**Task goal:** Find every line in the records below that holds the word "padding", and copy each one.
Start of Exercise input
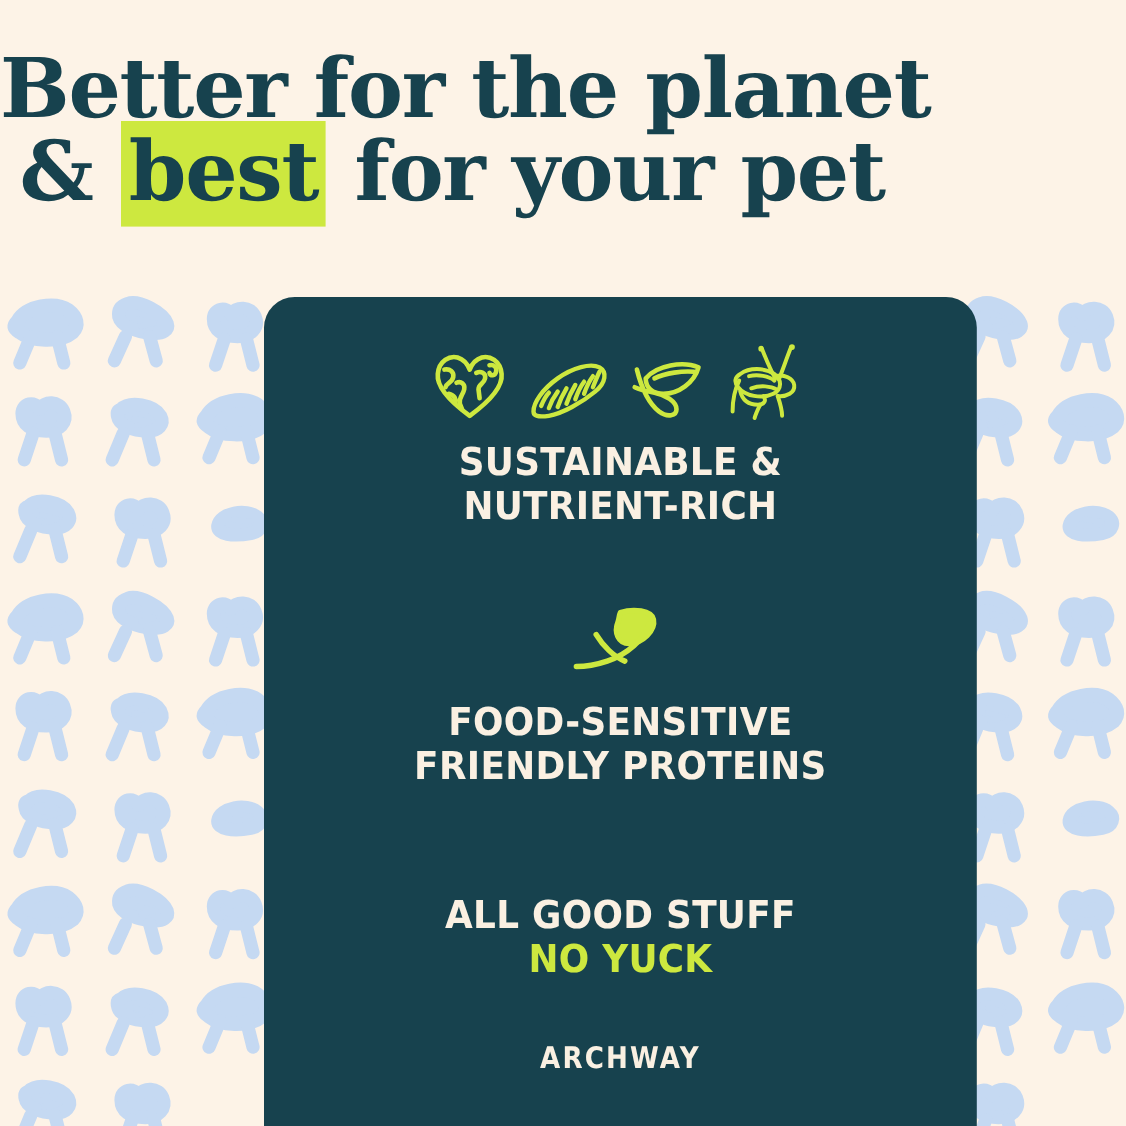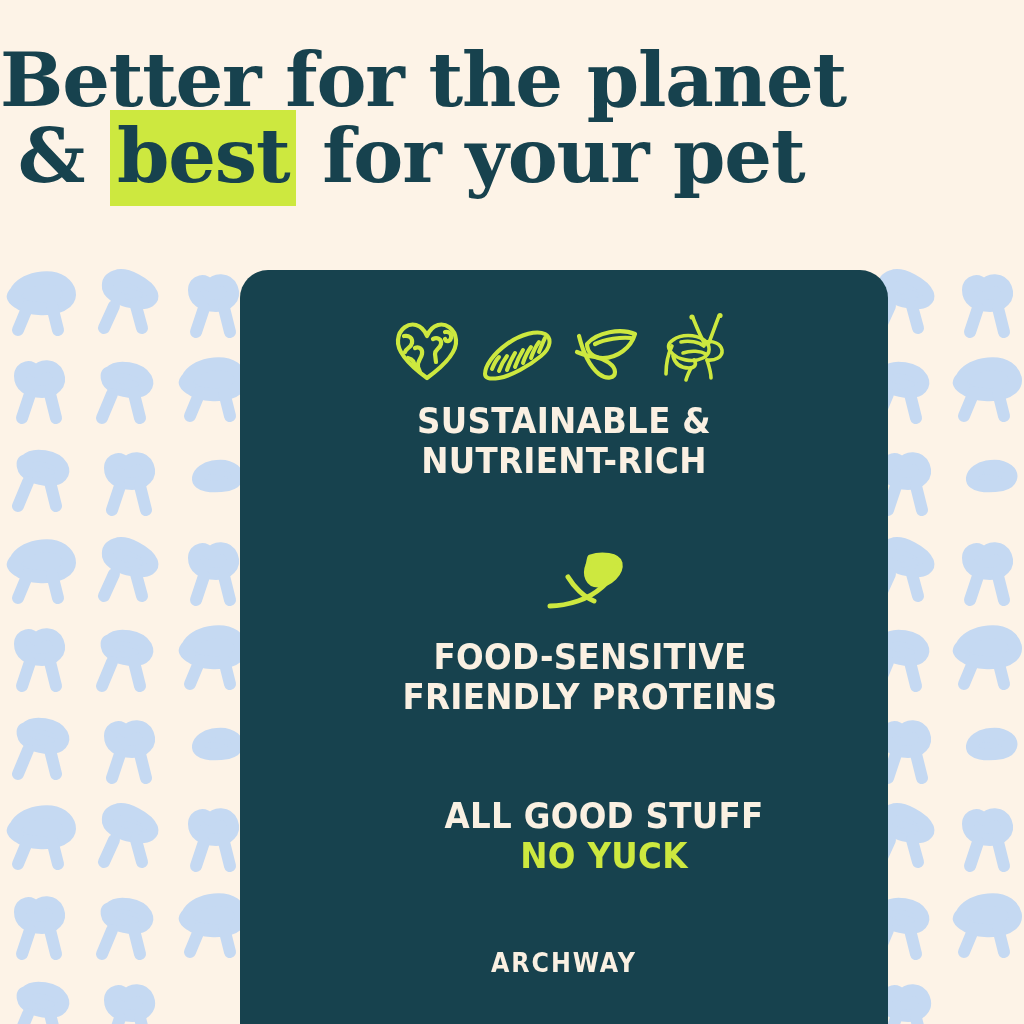--- a/index.html
+++ b/index.html
@@ -78,7 +78,7 @@
     text-align: center;
   }
   .f1 { top: 40px; }
-  .f2 { top: 278px; padding-left: 26px; }
+  .f2 { top: 278px; }
   .f3 { top: 527px; padding-left: 40px; }
 
   .icon-row {

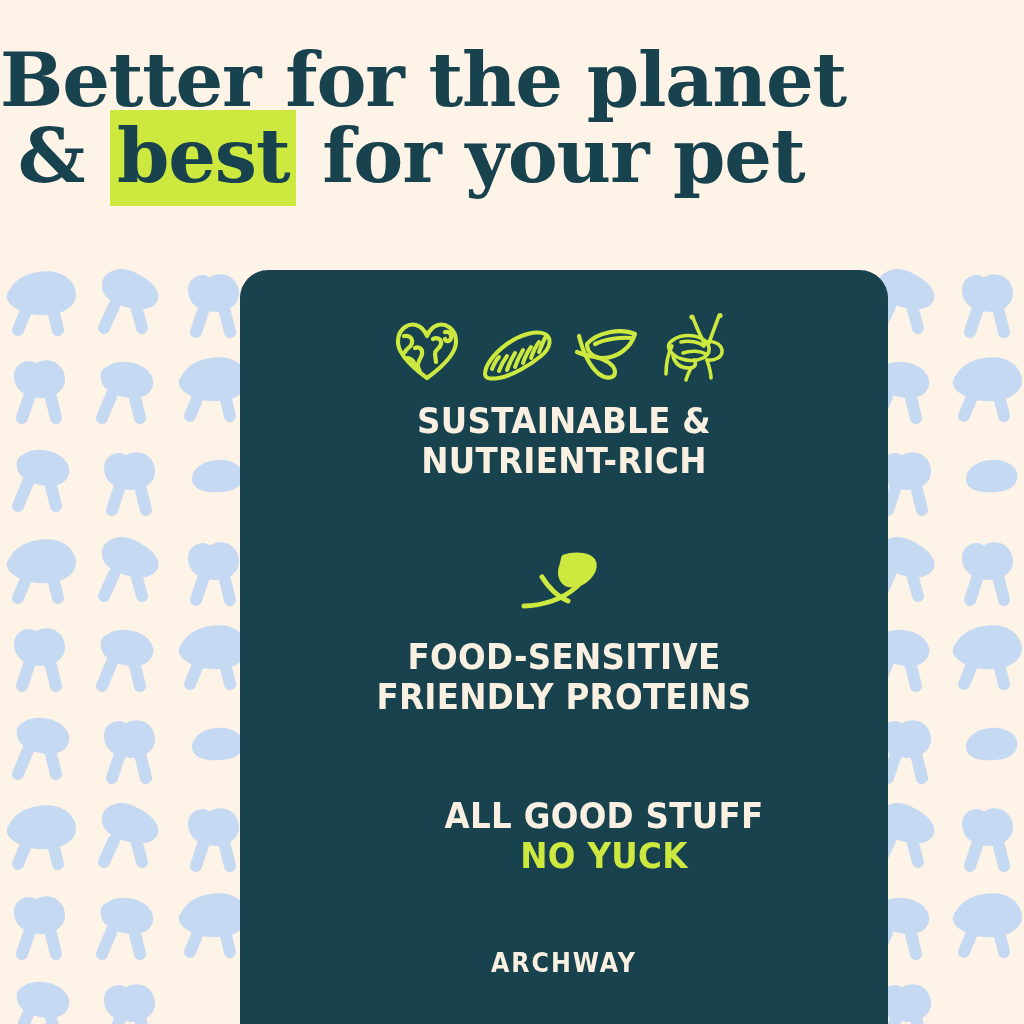--- a/index.html
+++ b/index.html
@@ -79,7 +79,7 @@
   }
   .f1 { top: 40px; }
   .f2 { top: 278px; }
-  .f3 { top: 527px; padding-left: 40px; }
+  .f3 { top: 544px; }
 
   .icon-row {
     display: flex;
End of Exercise input
**Solved problem:**
-  .f2 { top: 278px; padding-left: 26px; }
   .f3 { top: 527px; padding-left: 40px; }
-  .f3 { top: 527px; padding-left: 40px; }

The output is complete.